#### WORK REQUEST:
Transcribe the listing exactly; drop the images.

+++ PROVIDED ENTRIES +++

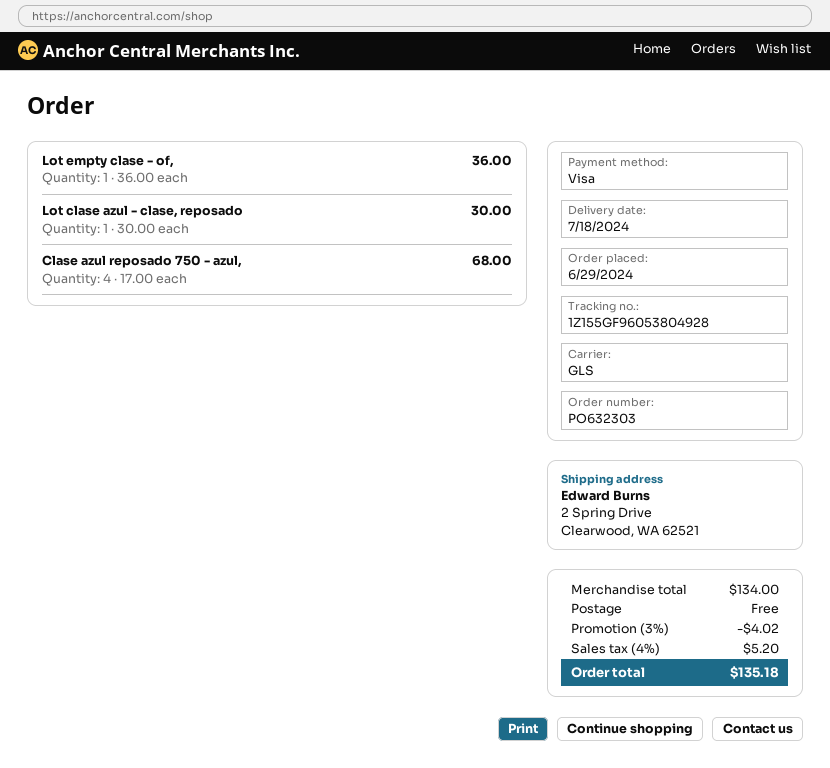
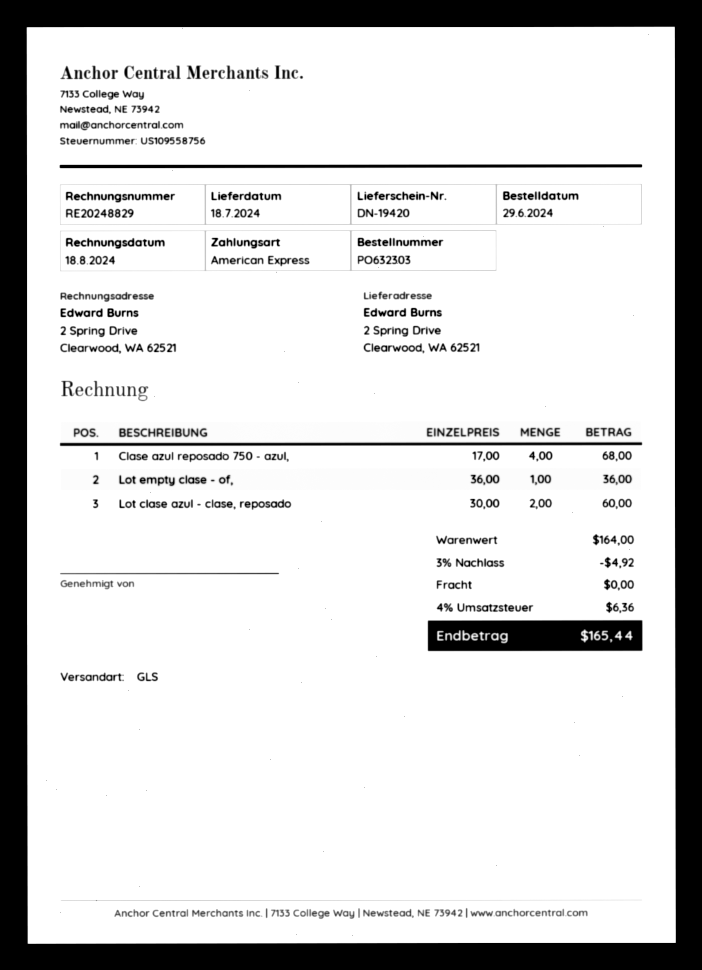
payment method: Visa -> American Express
Lot clase azul - clase, reposado: 1 x 30.00 = 30.00 -> 2 x 30.00 = 60.00
subtotal: 134.00 -> 164.00
discount: 3% = 4.02 -> 3% = 4.92
tax: 4% = 5.20 -> 4% = 6.36
total: 135.18 -> 165.44

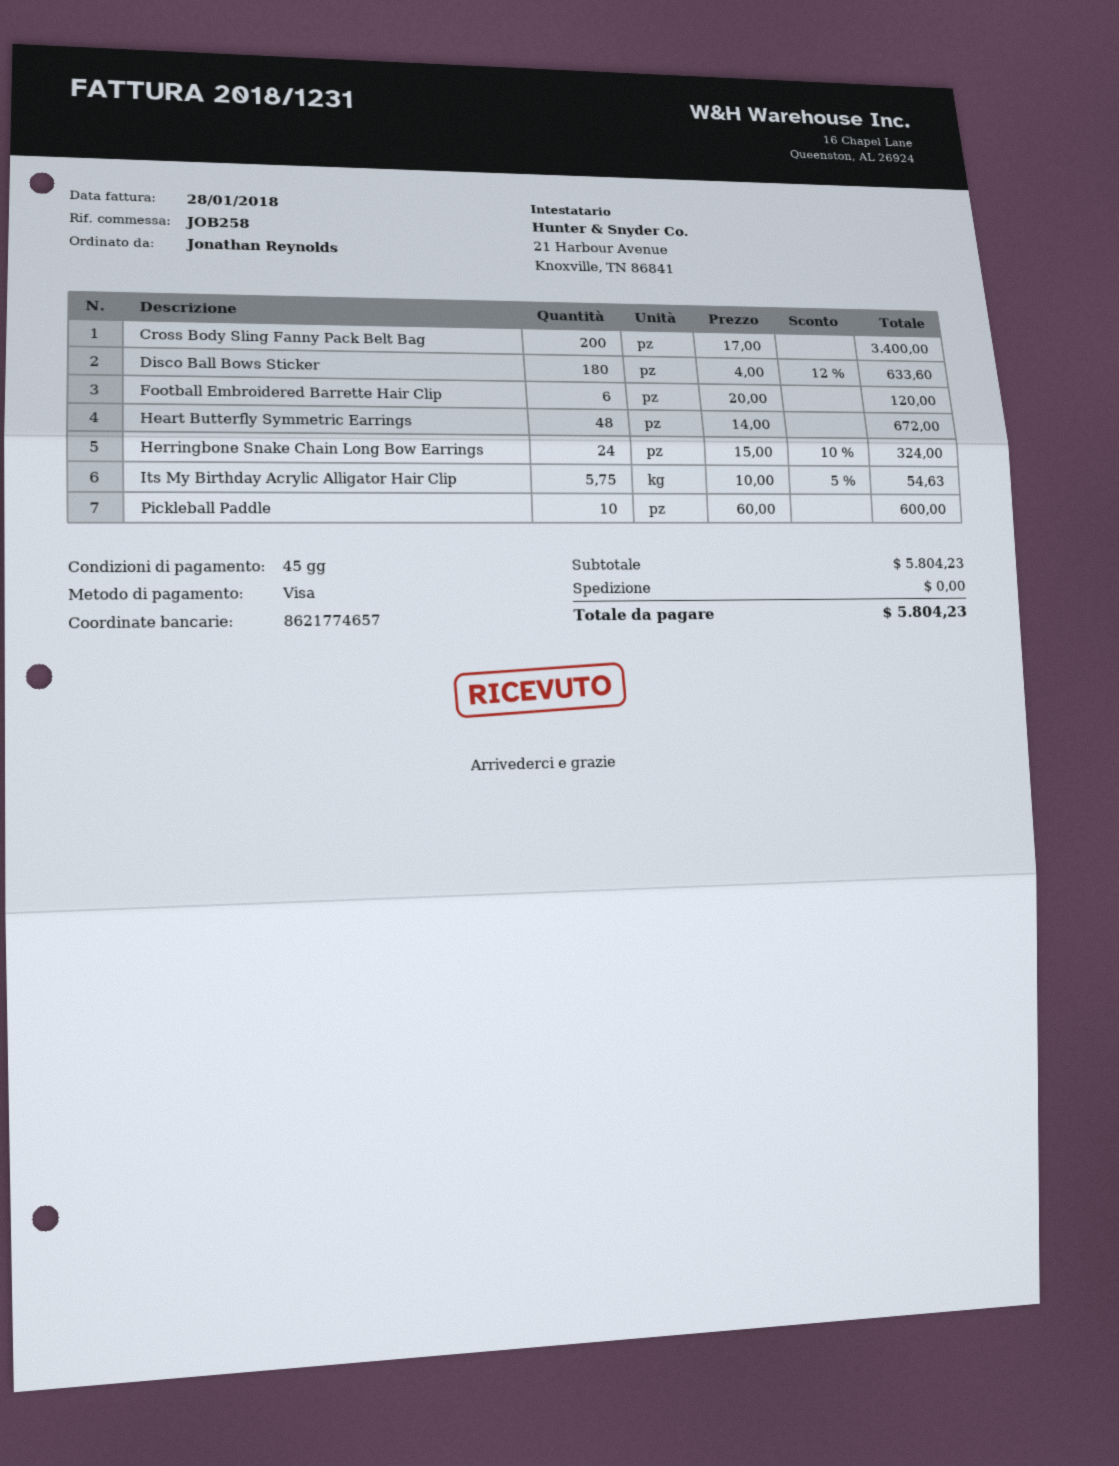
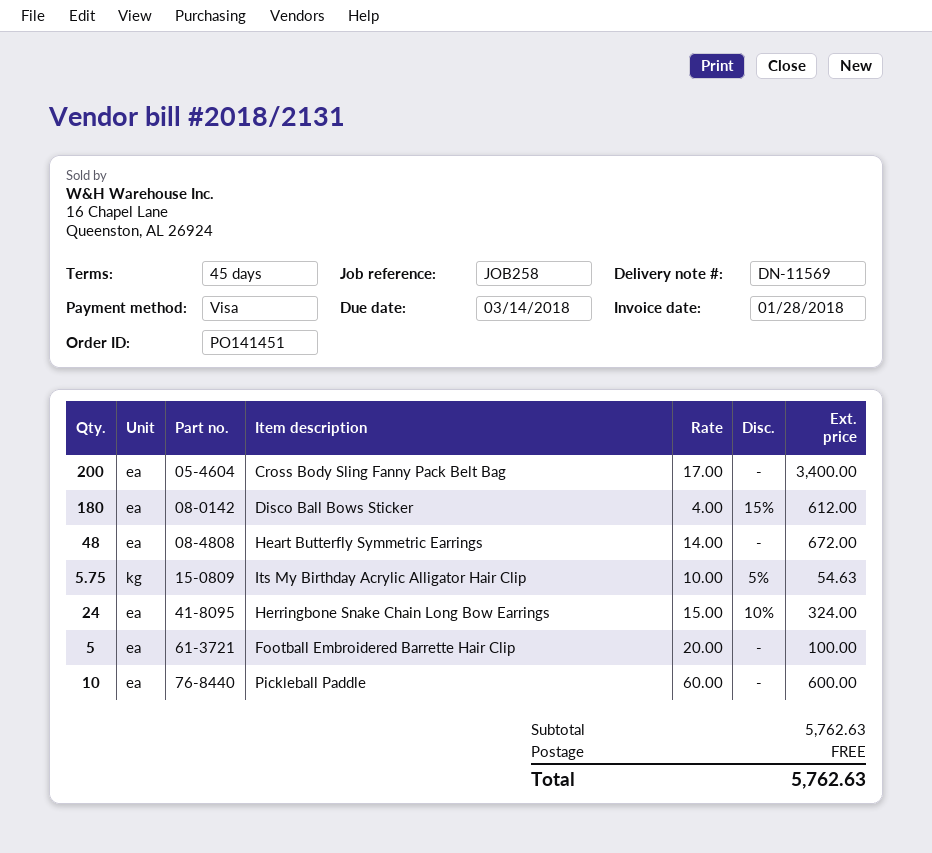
invoice number: 2018/1231 -> 2018/2131
Disco Ball Bows Sticker: 180 x 4.00 - 12% = 633.60 -> 180 x 4.00 - 15% = 612.00
Football Embroidered Barrette Hair Clip: 6 x 20.00 = 120.00 -> 5 x 20.00 = 100.00
subtotal: 5804.23 -> 5762.63
total: 5804.23 -> 5762.63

+++

#### ANSWER TO THIS TASK:
payment method: Visa -> American Express
Lot clase azul - clase, reposado: 1 x 30.00 = 30.00 -> 2 x 30.00 = 60.00
subtotal: 134.00 -> 164.00
discount: 3% = 4.02 -> 3% = 4.92
tax: 4% = 5.20 -> 4% = 6.36
total: 135.18 -> 165.44

invoice number: 2018/1231 -> 2018/2131
Disco Ball Bows Sticker: 180 x 4.00 - 12% = 633.60 -> 180 x 4.00 - 15% = 612.00
Football Embroidered Barrette Hair Clip: 6 x 20.00 = 120.00 -> 5 x 20.00 = 100.00
subtotal: 5804.23 -> 5762.63
total: 5804.23 -> 5762.63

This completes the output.